Given the volume of derivatives available, the notional movement of bitcoin far exceeds the actual traded underlying asset and that can still contribute to significant amounts of volatility, even when the sales and/or purchases are relatively muted.
Since the dawn of cryptocurrencies, “hodling” has been a time-tested strategy that thus far, has consistently paid out in spades and the increasing amount of illiquid supply of bitcoin is why the cryptocurrency’s daily price movements appear to mimic other risk assets.
While long-term “hodlers” appear to be accumulating during dips, short-term traders view and trade bitcoin like it’s any other risk asset, with their movements driving daily price volatility that appear to react to macro trends like inflation data and interest rates.
Yet since last July, there has been a steady transfer of bitcoin from short-term traders to long term holders, likely as more institutional investors hold at least a portion of their assets in the cryptocurrency.

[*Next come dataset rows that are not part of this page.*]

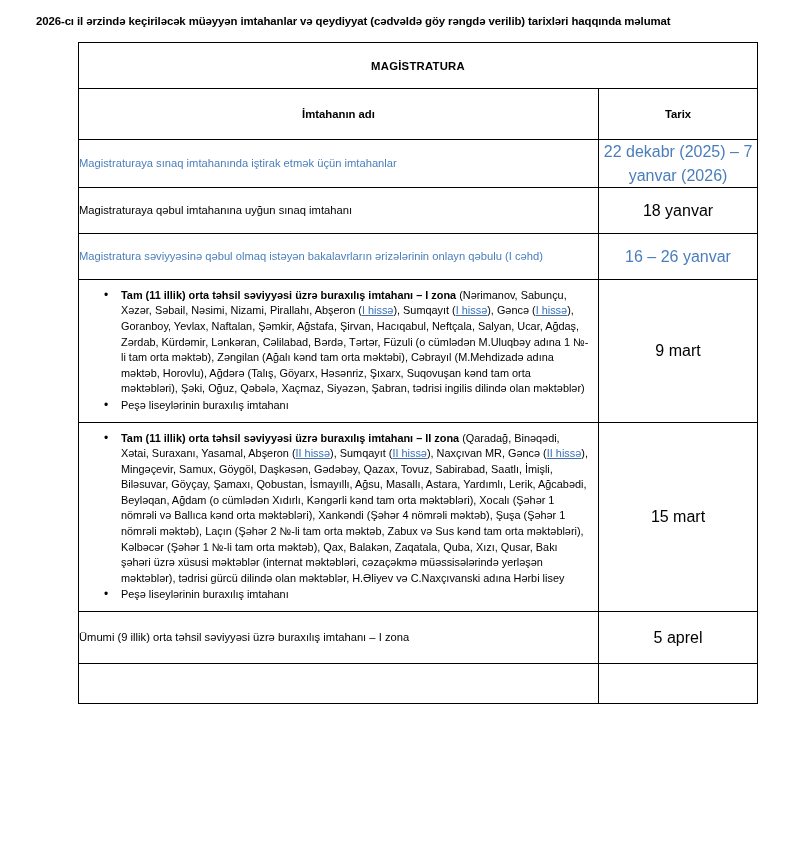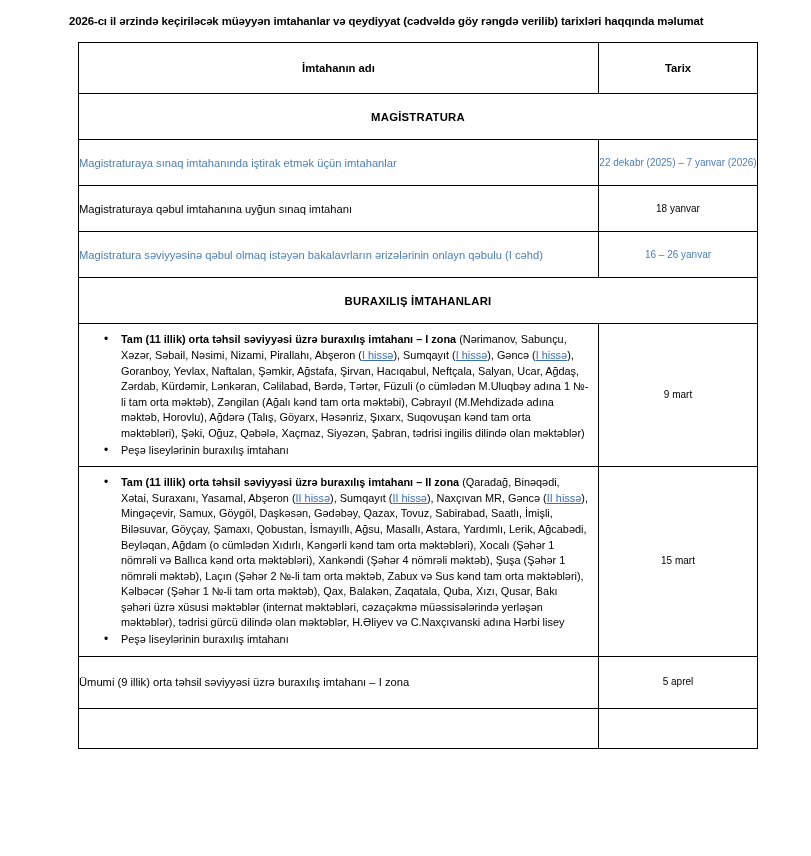--- a/index.html
+++ b/index.html
@@ -21,21 +21,21 @@
   .page {
     position: relative;
     width: 811px;
     height: 856px;
     padding: 0;
   }
 
   
   .doc-title {
     margin: 0;
-    padding: 14px 26px 0 69px;
+    padding: 14px 26px 0 36px;
     font-size: 11.4px;
     font-weight: bold;
     line-height: 1.35;
     letter-spacing: -0.1px;
     color: #000;
   }
 
   
   .sched-table {
     margin: 13px 0 0 78px;
@@ -73,21 +73,21 @@
 
   
   .name-cell {
     padding: 6px 10px 6px 12px;
     font-size: 11.2px;
     line-height: 1.45;
     color: #000;
   }
   .date-cell {
     text-align: center;
-    font-size: 10px;
+    font-size: 16px;
     line-height: 1.45;
     padding: 6px 9px;
     color: #000;
   }
 
   
   .blue .name-cell,
   .blue .date-cell {
     color: #4a7ebb;
   }
@@ -142,47 +142,44 @@
   <div class="doc-title">2026-cı il ərzində keçiriləcək müəyyən imtahanlar və qeydiyyat (cədvəldə göy rəngdə verilib) tarixləri haqqında məlumat</div>
 
   <table class="sched-table">
     <colgroup>
       <col class="col-name">
       <col class="col-date">
     </colgroup>
     <tbody>
 
       <tr>
+        <td class="section-cell" colspan="2">MAGİSTRATURA</td>
+      </tr>
+
+      <tr>
         <td class="hdr-cell">İmtahanın adı</td>
         <td class="hdr-cell">Tarix</td>
-      </tr>
-
-      <tr>
-        <td class="section-cell" colspan="2">MAGİSTRATURA</td>
       </tr>
 
       <tr class="blue row-reg1">
         <td class="name-cell">Magistraturaya sınaq imtahanında iştirak etmək üçün imtahanlar</td>
         <td class="date-cell">22 dekabr (2025) – 7 yanvar (2026)</td>
       </tr>
 
       <tr class="row-simple">
         <td class="name-cell">Magistraturaya qəbul imtahanına uyğun sınaq imtahanı</td>
         <td class="date-cell">18 yanvar</td>
       </tr>
 
       <tr class="blue row-simple">
         <td class="name-cell">Magistratura səviyyəsinə qəbul olmaq istəyən bakalavrların ərizələrinin onlayn qəbulu (I cəhd)</td>
         <td class="date-cell">16 – 26 yanvar</td>
       </tr>
 
 
-      <tr>
-        <td class="section-cell" colspan="2">BURAXILIŞ İMTAHANLARI</td>
-      </tr>
 
       <tr>
         <td class="list-cell">
           <ul>
             <li><span class="lead">Tam (11 illik) orta təhsil səviyyəsi üzrə buraxılış imtahanı – I zona</span><span> (Nərimanov, Sabunçu, Xəzər, Səbail, Nəsimi, Nizami, Pirallahı, Abşeron (</span><a href="#" class="hlink">I hissə</a><span>), Sumqayıt (</span><a href="#" class="hlink">I hissə</a><span>), Gəncə (</span><a href="#" class="hlink">I hissə</a><span>), Goranboy, Yevlax, Naftalan, Şəmkir, Ağstafa, Şirvan, Hacıqabul, Neftçala, Salyan, Ucar, Ağdaş, Zərdab, Kürdəmir, Lənkəran, Cəlilabad, Bərdə, Tərtər, Füzuli (o cümlədən M.Uluqbəy adına 1 №-li tam orta məktəb), Zəngilan (Ağalı kənd tam orta məktəbi), Cəbrayıl (M.Mehdizadə adına məktəb, Horovlu), Ağdərə (Talış, Göyarx, Həsənriz, Şıxarx, Suqovuşan kənd tam orta məktəbləri), Şəki, Oğuz, Qəbələ, Xaçmaz, Siyəzən, Şabran, tədrisi ingilis dilində olan məktəblər)</span></li>
             <li>Peşə liseylərinin buraxılış imtahanı</li>
           </ul>
         </td>
         <td class="date-cell">9 mart</td>
       </tr>

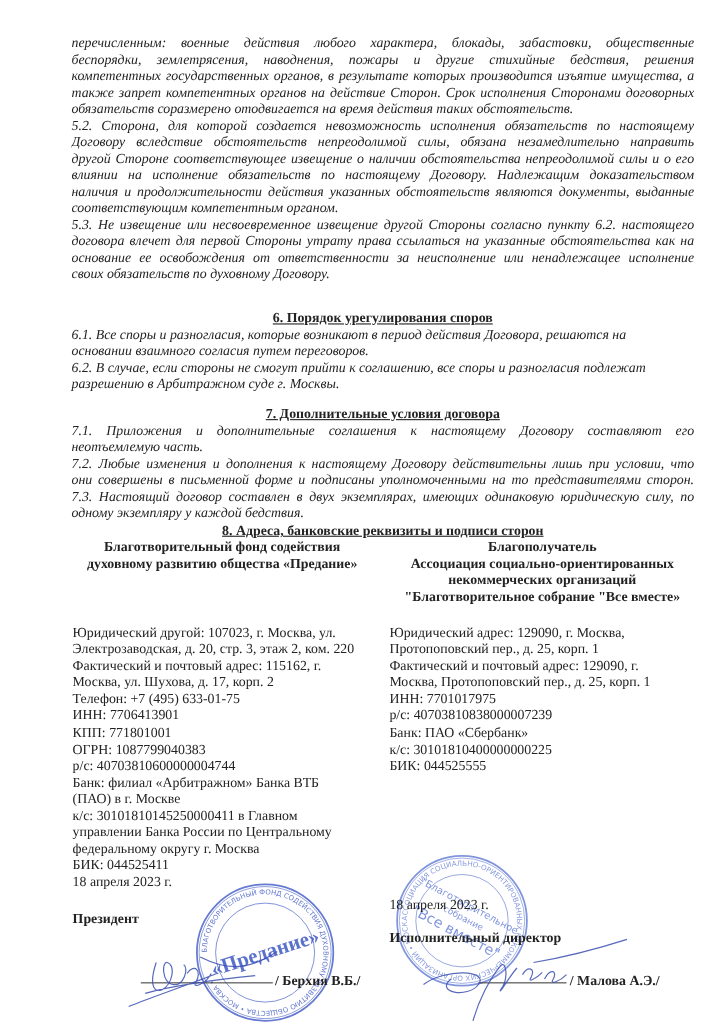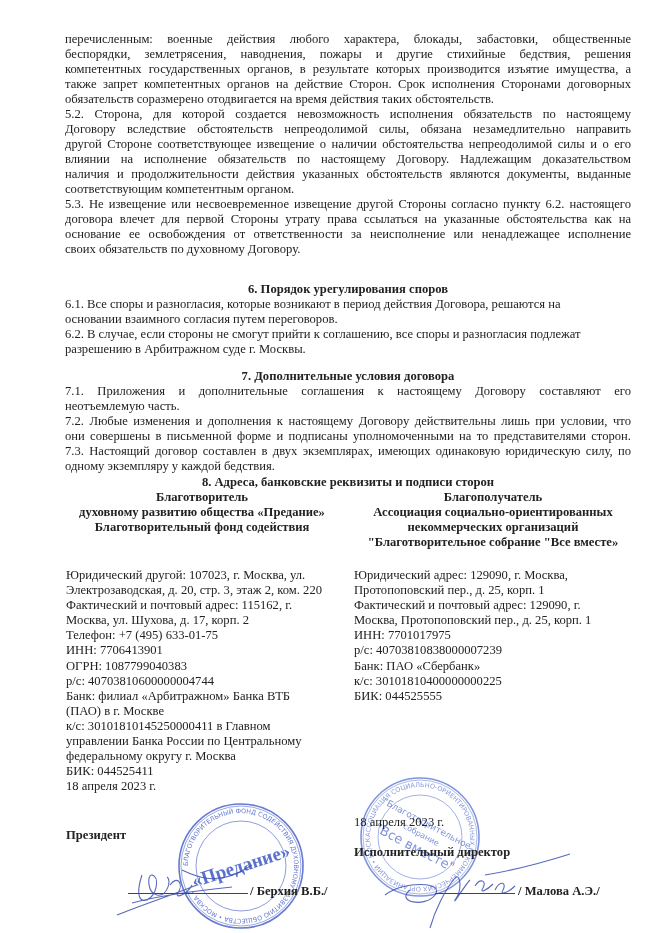--- a/index.html
+++ b/index.html
@@ -1,20 +1,20 @@
 <!DOCTYPE html>
 <html><head>
   <meta charset="utf-8">
   <style>
     html, body { margin: 0; padding: 0; background: #ffffff; }
     body { width: 660px; height: 933px; position: relative; overflow: hidden; font-family: "Liberation Serif", "DejaVu Serif", serif; color: #222; }
     .page { position: absolute; left: 0; top: 0; width: 660px; height: 933px; }
-    .line { position: absolute; left: 65px; width: 566px; font-size: 12.6px; line-height: 15px; white-space: nowrap; }
+    .line { position: absolute; left: 65px; width: 566px; font-size: 12.6px; line-height: 15px; white-space: nowrap; font-style: italic; }
     .just { text-align: justify; text-align-last: justify; white-space: normal; height: 15px; overflow: hidden; }
-    .head { position: absolute; left: 65px; width: 566px; text-align: center; font-weight: bold; font-size: 12.6px; line-height: 15px; }
+    .head { position: absolute; left: 65px; width: 566px; text-align: center; font-weight: bold; font-size: 12.6px; line-height: 15px; text-decoration: underline; }
     .col { position: absolute; font-size: 12.6px; line-height: 15.1px; }
     .col .l { white-space: nowrap; }
     .party-head { position: absolute; text-align: center; font-weight: bold; font-size: 12.6px; line-height: 15px; }
     .bold { font-weight: bold; }
     .stamp { position: absolute; }
     .sig { position: absolute; }
     .sigline { position: absolute; height: 0; border-top: 1px solid #444; }
   </style>
 </head>
 <body>
@@ -53,39 +53,39 @@
     <div class="line" style="top:399px">неотъемлемую часть.</div>
     <div class="line just" style="top:414px">7.2. Любые изменения и дополнения к настоящему Договору действительны лишь при условии, что</div>
     <div class="line just" style="top:429px">они совершены в письменной форме и подписаны уполномоченными на то представителями сторон.</div>
     <div class="line just" style="top:444px">7.3. Настоящий договор составлен в двух экземплярах, имеющих одинаковую юридическую силу, по</div>
     <div class="line" style="top:459px">одному экземпляру у каждой бедствия.</div>
   </div>
 
   <div class="head" style="top:475px">8. Адреса, банковские реквизиты и подписи сторон</div>
 
   <div class="party-head" style="left:62px; width:280px; top:490px">
-    <div>Благотворитель</div>
+    <div>Благотворительный фонд содействия</div>
     <div>духовному развитию общества «Предание»</div>
-    <div>Благотворительный фонд содействия</div>
   </div>
 
   <div class="party-head" style="left:348px; width:290px; top:490px">
     <div>Благополучатель</div>
     <div>Ассоциация социально-ориентированных</div>
     <div>некоммерческих организаций</div>
     <div>"Благотворительное собрание "Все вместе»</div>
   </div>
 
   <div class="col" style="left:66px; top:568px">
     <div class="l">Юридический другой: 107023, г. Москва, ул.</div>
     <div class="l">Электрозаводская, д. 20, стр. 3, этаж 2, ком. 220</div>
     <div class="l">Фактический и почтовый адрес: 115162, г.</div>
     <div class="l">Москва, ул. Шухова, д. 17, корп. 2</div>
     <div class="l">Телефон: +7 (495) 633-01-75</div>
     <div class="l">ИНН: 7706413901</div>
+    <div class="l">КПП: 771801001</div>
     <div class="l">ОГРН: 1087799040383</div>
     <div class="l">р/с: 40703810600000004744</div>
     <div class="l">Банк: филиал «Арбитражном» Банка ВТБ</div>
     <div class="l">(ПАО) в г. Москве</div>
     <div class="l">к/с: 30101810145250000411 в Главном</div>
     <div class="l">управлении Банка России по Центральному</div>
     <div class="l">федеральному округу г. Москва</div>
     <div class="l">БИК: 044525411</div>
     <div class="l">18 апреля 2023 г.</div>
   </div>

In fact, examination of data from Glassnode, which provides blockchain analysis, reveals that the amount transferred from liquid (“hot” wallets) to illiquid (“cold” wallets) has increased.
To be fair, if the current timeline was a reflection of 2017, bitcoin ought to have crashed to around US$20,000 by now, but it hasn’t.
And while that’s not to say that bitcoin isn’t due for a sharp correction, the odds of that are increasingly unlikely as the base of staunch bitcoin maximalists appears to be growing and the recent leverage liquidations hasn’t caused a dip below the US$40,000 level.
If nothing else, bitcoin has traded range-bound over the past several weeks, while bitcoin’s so-called “dormancy flow” a measure of the number of days since a bitcoin was last sold, is flashing historically bullish.
Volatility for bitcoin as a whole has also trended downwards, with the cryptocurrency’s 90-day volatility on the decline, which could be interpreted as a consolidating bull market.